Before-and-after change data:
>>>>
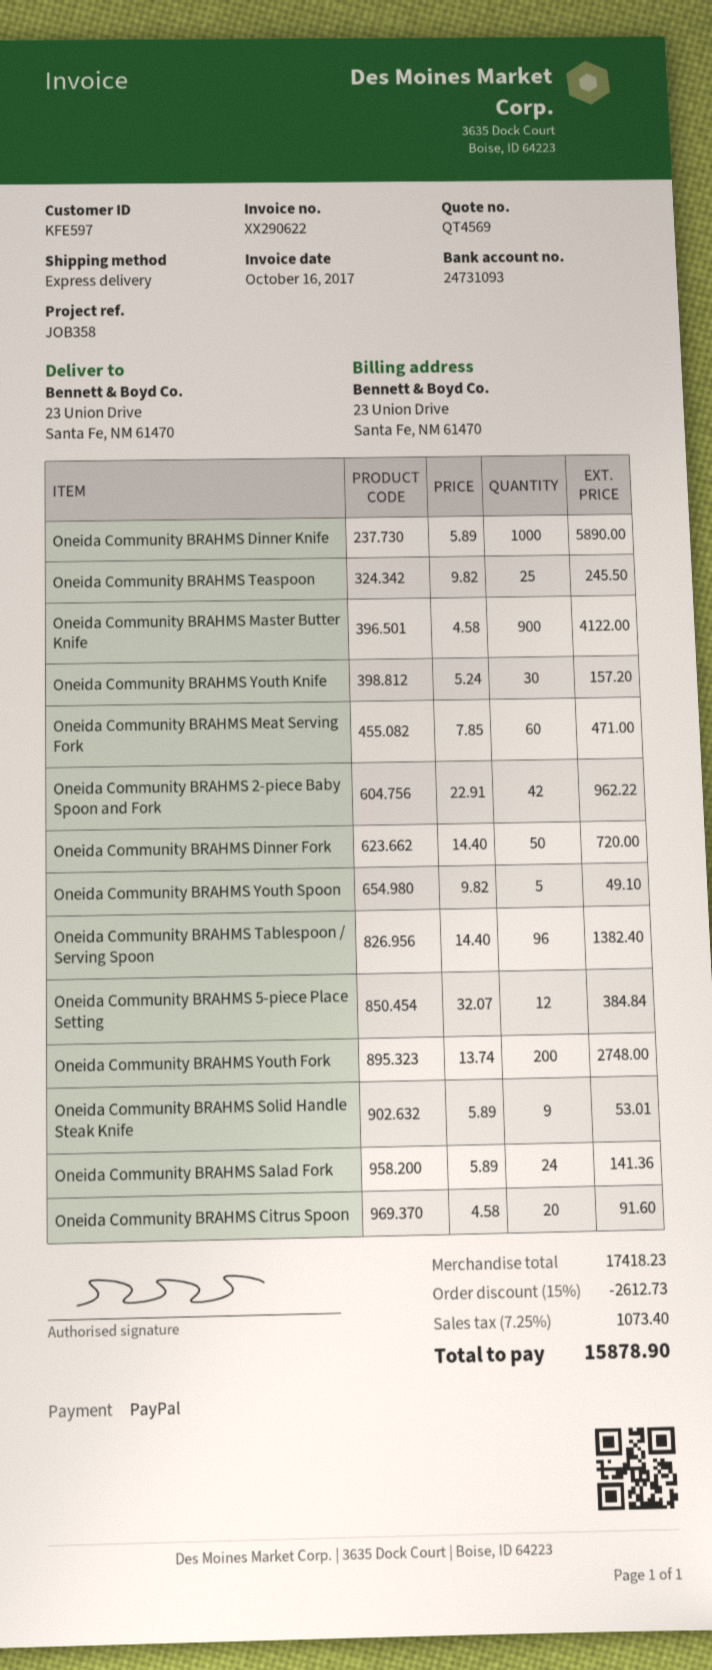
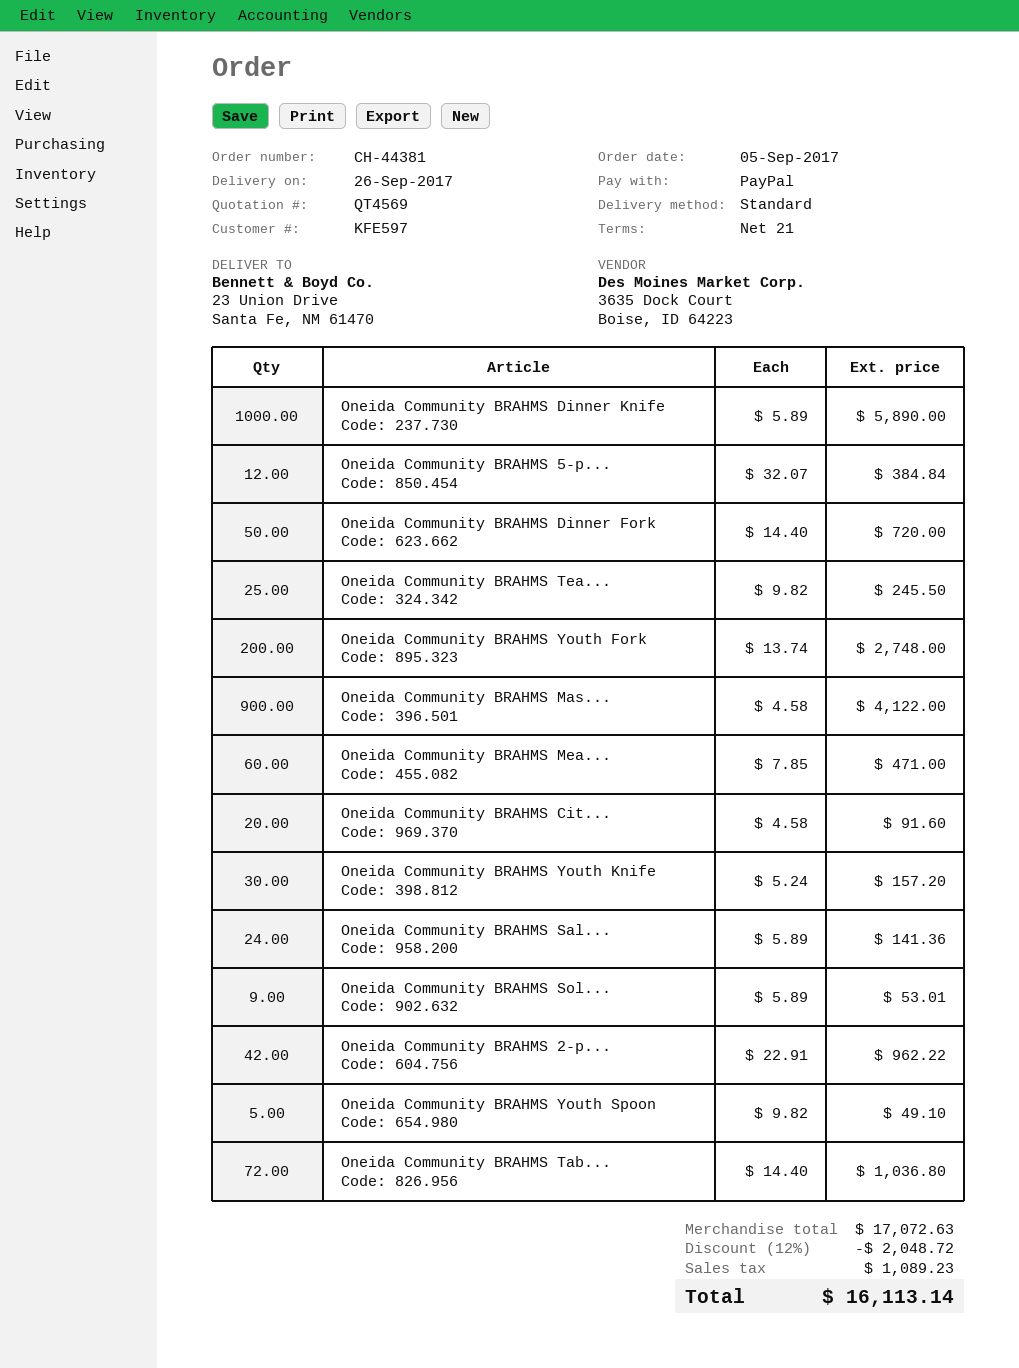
shipping method: express -> standard
Oneida Community BRAHMS Tablespoon / Serving Spoon: 96 x 14.40 = 1382.40 -> 72 x 14.40 = 1036.80
subtotal: 17418.23 -> 17072.63
discount: 15% = 2612.73 -> 12% = 2048.72
tax: 1073.40 -> 1089.23
total: 15878.90 -> 16113.14

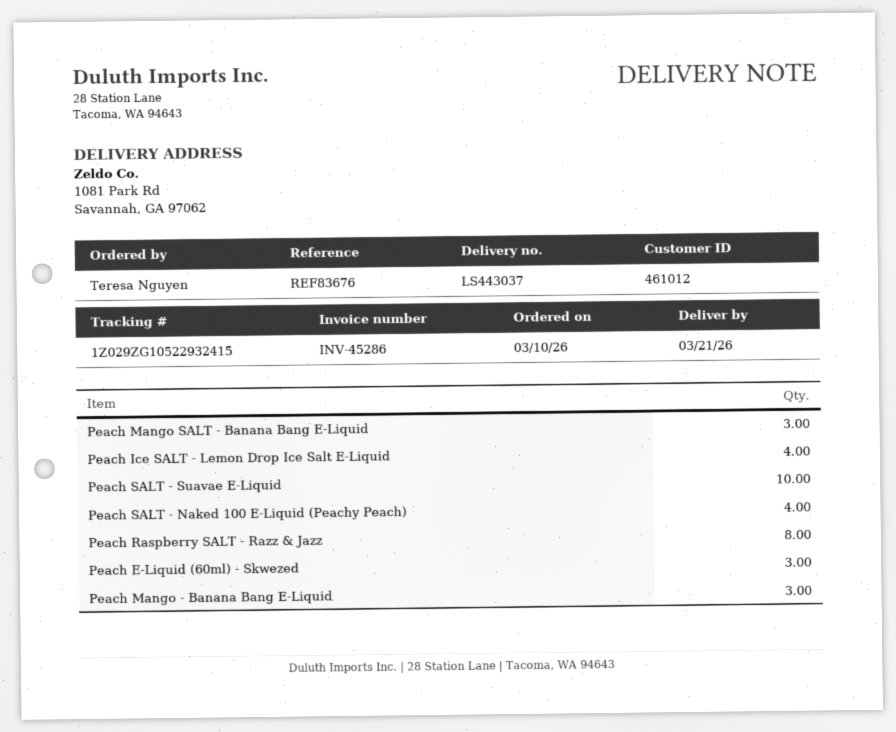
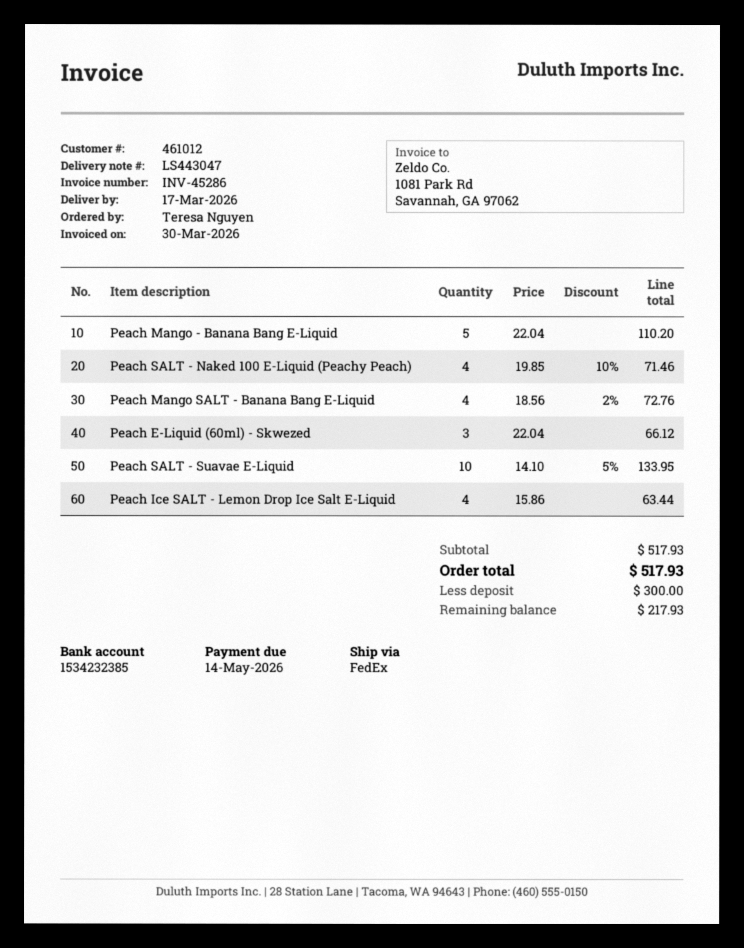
delivery note number: LS443037 -> LS443047
delivery date: 2026-03-21 -> 2026-03-17
Peach Mango SALT - Banana Bang E-Liquid: 3 -> 4
Peach Raspberry SALT - Razz & Jazz: 8 -> none
Peach Mango - Banana Bang E-Liquid: 3 -> 5

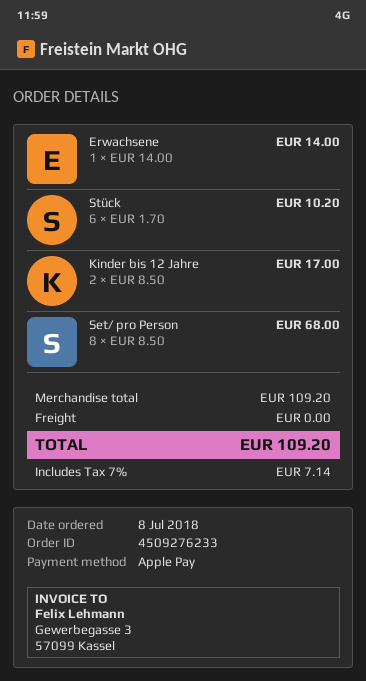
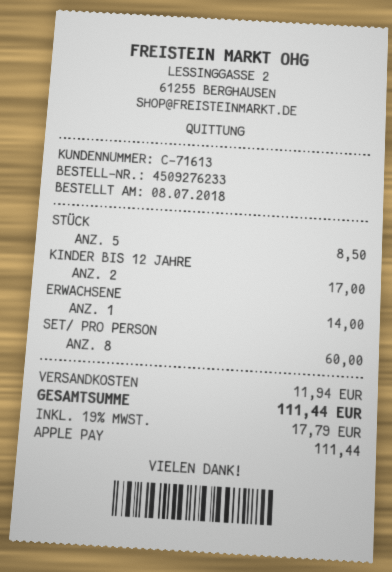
Stück: 6 for 10.20 -> 5 for 8.50
Set/ pro Person: 8 for 68.00 -> 8 for 60.00
shipping: 0.00 -> 11.94
tax: 7% = 7.14 -> 19% = 17.79
total: 109.20 -> 111.44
<<<<
> Problem requirements
When a line of the data above holds the string "Bang", count it, and reply with the resulting number only.

> Exercise solution
2